Un soir que Mullern était sorti du château, pour respirer l'air frais de la campagne, il aperçut de loin une femme, dont la démarche précipitée annonçait quelque dessein extraordinaire. «Oh! oh!... dit Mullern, quelle est cette femme?...» L'obscurité de la nuit l'empêchait de la reconnaître; mais il résolut de la suivre afin de satisfaire sa curiosité. L'inconnue traversa rapidement un petit bouquet de bois qui conduisait au bord d'un étang situé à peu de distance du village; elle prenait les sentiers les plus détournés, paraissait craindre d'être aperçue, et s'arrêtait de temps à autre, comme pour écouter si elle n'était pas suivie.
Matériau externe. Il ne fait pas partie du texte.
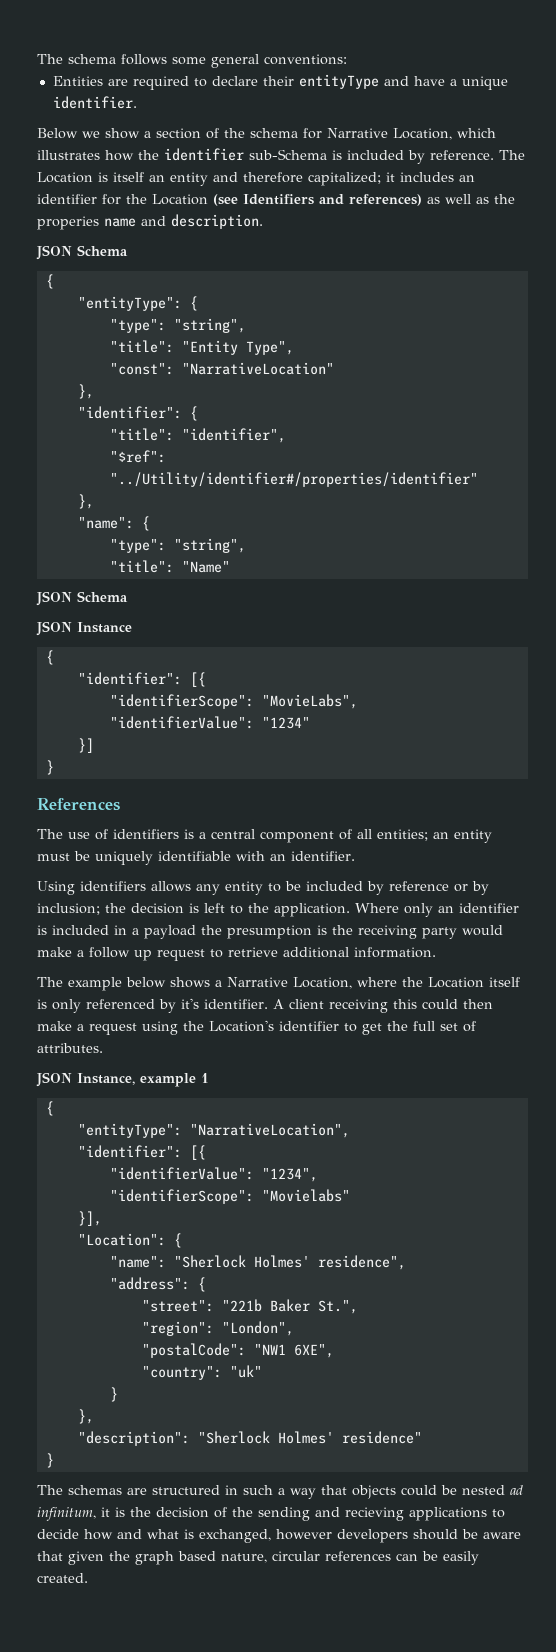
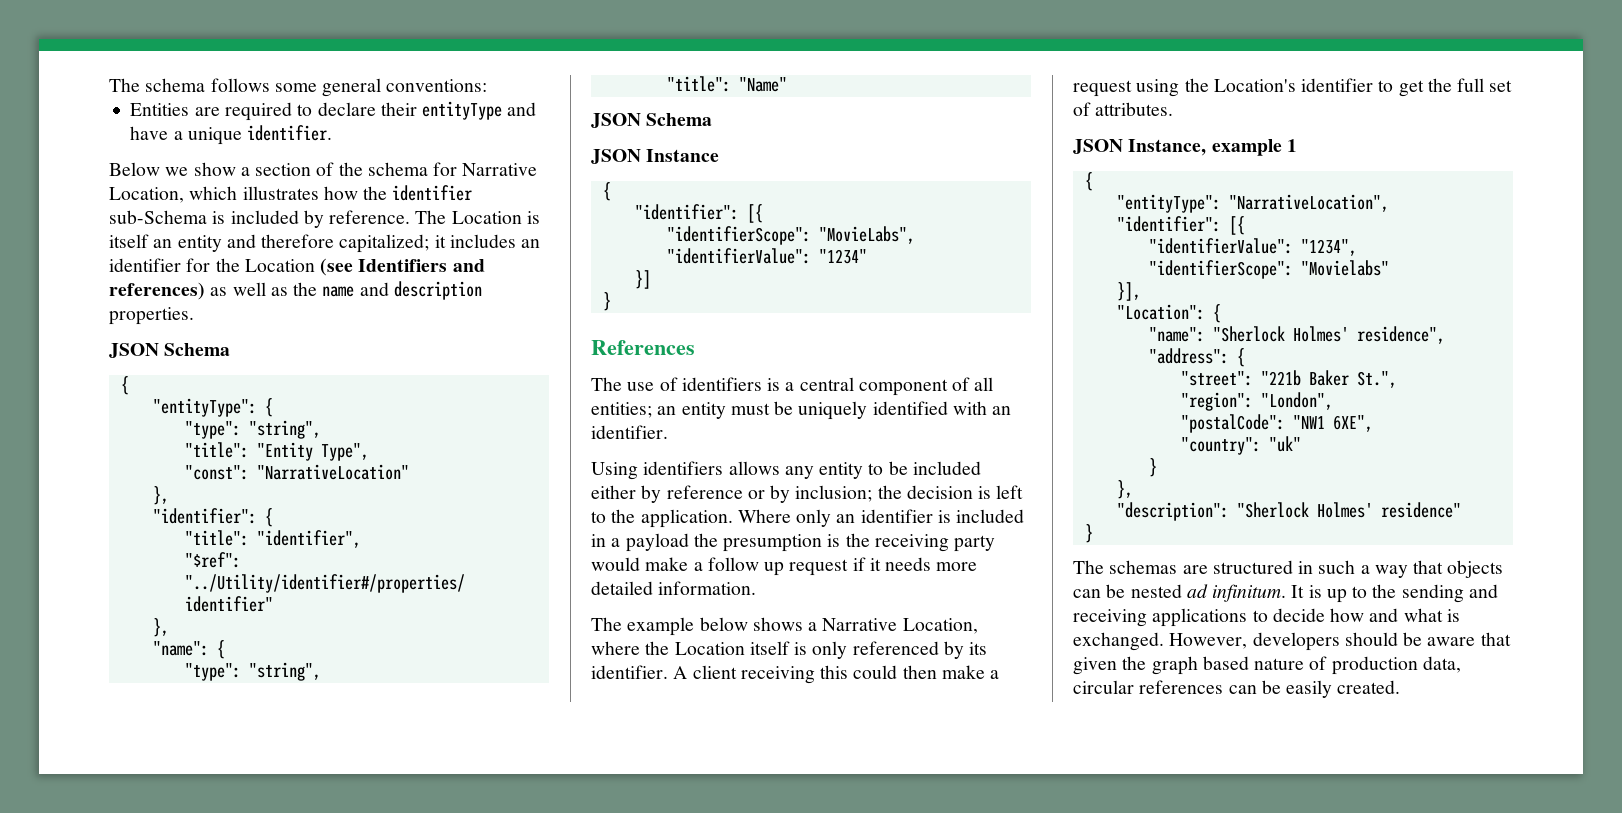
[37,216,99,230] properies -> (318, 289) none
[171,214,263,229] description. -> [393,281,482,300] [109,307,194,325] description properties.
[158,851,231,861] identifiable -> [872,401,948,415] identified
(363, 886) none -> [591,485,636,499] either
[210,947,349,958] to retrieve additional -> [852,557,978,571] [591,581,653,595] if it needs more detailed
[181,998,199,1009] it's -> [969,642,988,655] its
[401,1485,437,1496] could -> [1073,589,1101,598] can
[37,1507,227,1521] infinitum, it is the decision of -> [1212,584,1368,603] infinitum. It is up to
[345,1507,404,1521] recieving -> [1073,609,1147,627] receiving
[199,1529,332,1543] exchanged, however -> [1073,632,1248,651] exchanged. However,
[221,1553,267,1563] nature, -> [1254,656,1461,675] nature of production data,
Mullern alors se tenait caché derrière un arbre, retenait son haleine, et ne faisait pas le moindre mouvement. C'est de cette manière qu'ils arrivèrent tous deux au bord de l'eau. Alors l'inconnue s'arrête sur une espèce de monticule qui dominait l'étang, et se met à genoux. Mullern s'arrête aussi de son côté: une secrète terreur s'était emparée de ses sens. Bientôt une voix plaintive fait entendre les paroles suivantes: «O mon Dieu! pardonnez-moi l'action que je vais commettre! prenez pitié de mon désespoir, et n'accablez pas de toute votre colère celui qui a partagé mon crime et pour lequel je sacrifie une existence que je n'ai plus la force de supporter!...»
Mullern n'en entendit pas davantage. Ayant reconnu la voix, il courut vers celle qu'il voulait sauver; mais il n'était plus temps. Pauline, car c'était elle, s'était déjà précipitée au milieu des eaux.
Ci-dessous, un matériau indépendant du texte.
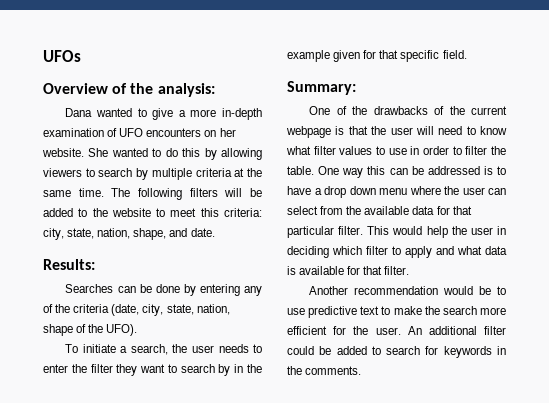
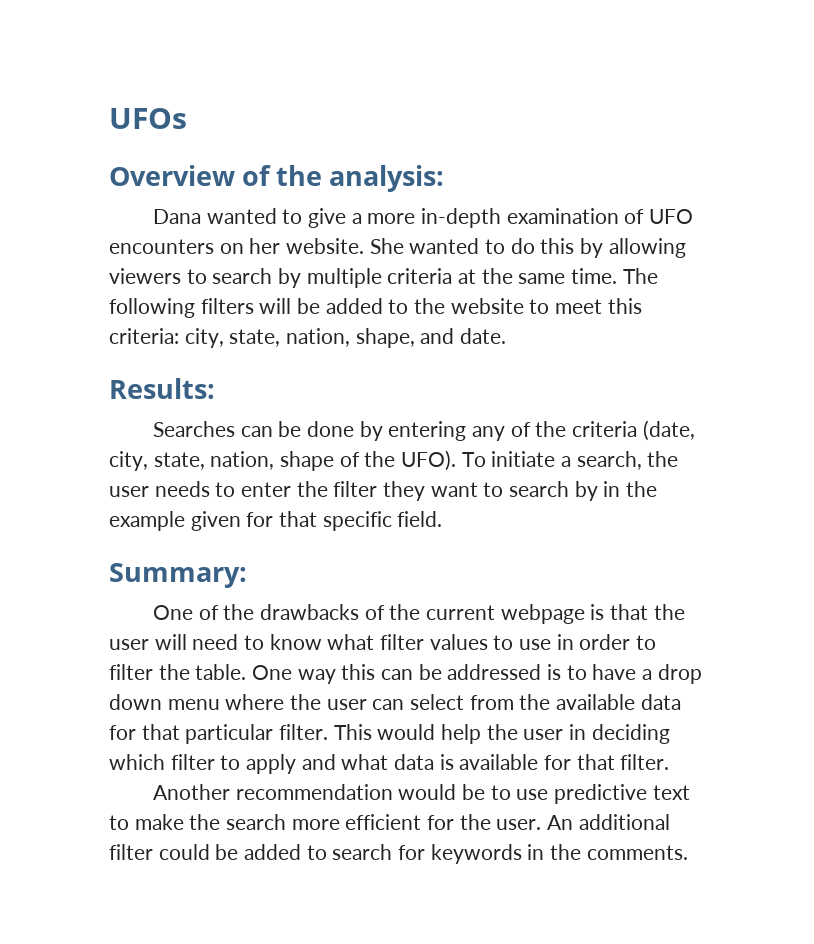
(138, 330) // -> (457, 460) none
Notre hussard, sans perdre un seul instant, jette de côté son bonnet, sa veste, tout ce qui aurait pu l'embarrasser; ensuite, se jetant à la nage, il parvient à atteindre l'infortunée qui allait périr, la saisit avec force, la ramène vers le rivage, et remercie le ciel d'avoir secondé son entreprise.
Mullern avait étendu Pauline sur la terre; mais elle était inanimée, et son état demandait de prompts secours. Comment faire cependant? Il était tard, tous les villageois étaient livrés au repos. Il n'y avait qu'un parti à prendre, celui de retourner au château, ils en étaient fort éloignés, et le bon hussard se sentait harassé par toutes les secousses qu'il avait éprouvées; mais le désir de faire une bonne action lui rendit toutes ses forces; il mit Pauline sur ses épaules; et, chargé de ce précieux fardeau, prit avec courage le chemin du château.
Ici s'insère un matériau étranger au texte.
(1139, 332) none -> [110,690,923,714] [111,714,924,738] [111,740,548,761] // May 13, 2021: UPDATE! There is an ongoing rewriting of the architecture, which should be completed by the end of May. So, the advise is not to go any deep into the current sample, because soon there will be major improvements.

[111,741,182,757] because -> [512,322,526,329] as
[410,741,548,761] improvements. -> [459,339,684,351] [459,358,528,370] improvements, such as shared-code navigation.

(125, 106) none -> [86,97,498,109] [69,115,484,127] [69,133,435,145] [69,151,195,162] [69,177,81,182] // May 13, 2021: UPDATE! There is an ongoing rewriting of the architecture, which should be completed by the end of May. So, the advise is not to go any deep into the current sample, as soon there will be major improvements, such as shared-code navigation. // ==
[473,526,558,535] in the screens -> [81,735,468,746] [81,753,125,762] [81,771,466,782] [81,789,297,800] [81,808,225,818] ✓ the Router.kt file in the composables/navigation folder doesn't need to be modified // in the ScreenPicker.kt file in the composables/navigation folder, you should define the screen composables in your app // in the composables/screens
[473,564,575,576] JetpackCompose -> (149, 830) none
Après une heure d'une marche fatigante, Mullern vit enfin le terme de son voyage. Tout le monde était déjà couché; mais il avait toujours sur lui une clef de la petite porte du parc: il posa Pauline à terre, et ouvrit cette porte. En reprenant Pauline dans ses bras, il sentit que son cœur battait et qu'elle avait une légère respiration. «Allons, dit-il, elle n'est pas morte, et je suis payé de ma peine.» Le mouvement de la marche avait effectivement ranimé les sens de Pauline, et, lorsque Mullern la déposa sur son lit, elle rouvrit les yeux, sans qu'il eût besoin de chercher des secours étrangers.